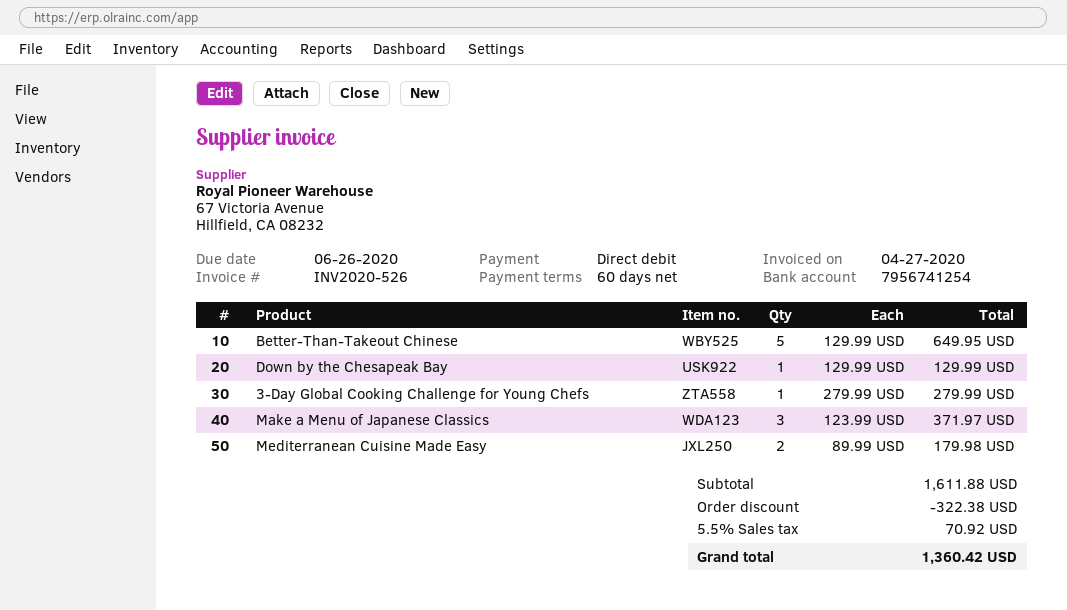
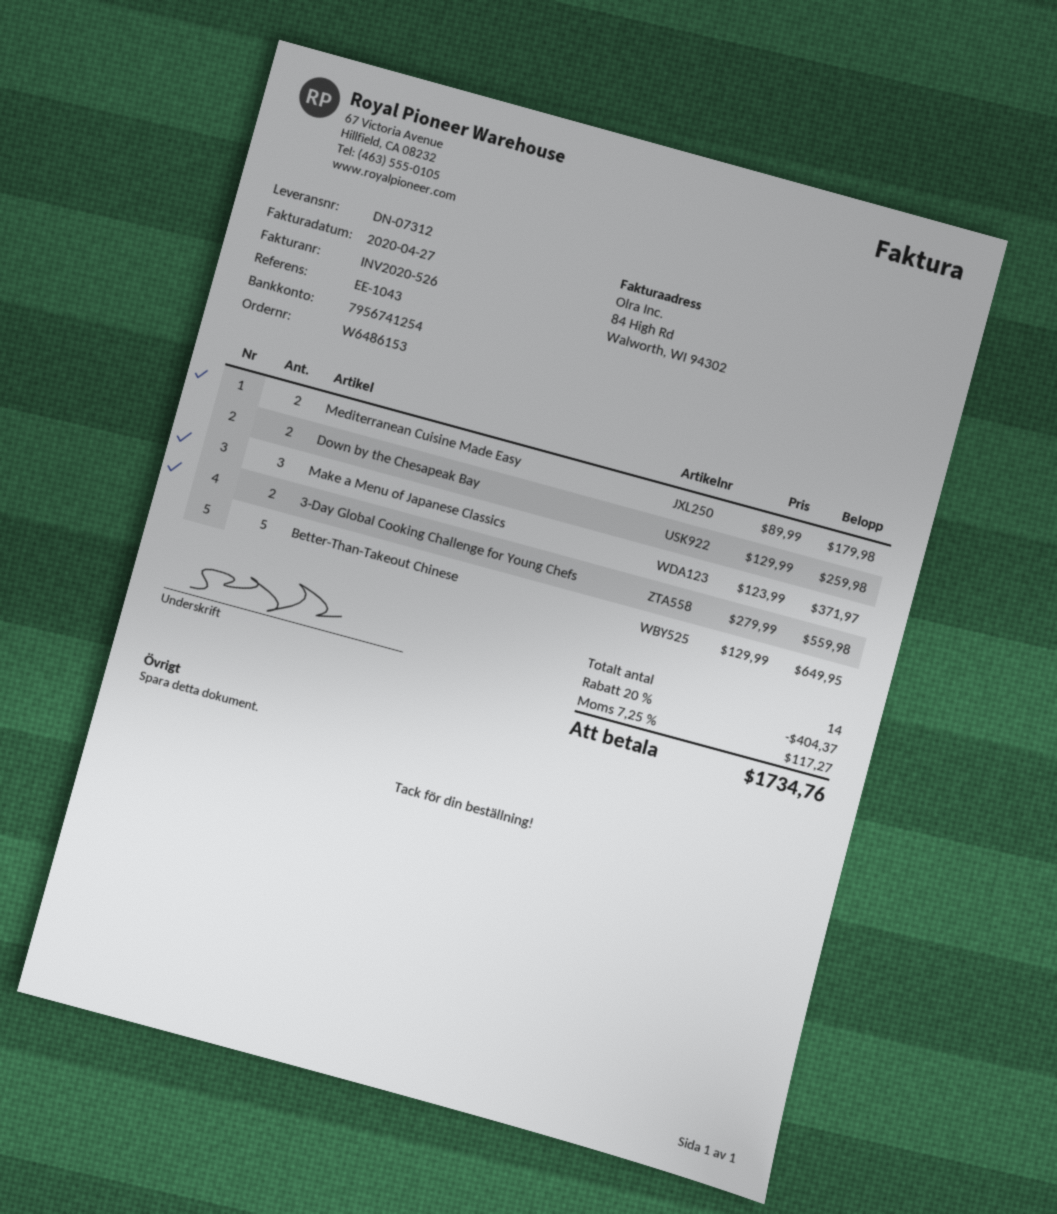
Down by the Chesapeak Bay: 1 x 129.99 = 129.99 -> 2 x 129.99 = 259.98
3-Day Global Cooking Challenge for Young Chefs: 1 x 279.99 = 279.99 -> 2 x 279.99 = 559.98
discount: 322.38 -> 404.37
tax: 5.5% = 70.92 -> 7.25% = 117.27
total: 1360.42 -> 1734.76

→ **WHAT YOU SHOULD DO**: Return, exactly as written, the "discount: 322.38 -> 404.37" line and each line after it through the end of the listing above.

→ **YOUR RESPONSE**:
discount: 322.38 -> 404.37
tax: 5.5% = 70.92 -> 7.25% = 117.27
total: 1360.42 -> 1734.76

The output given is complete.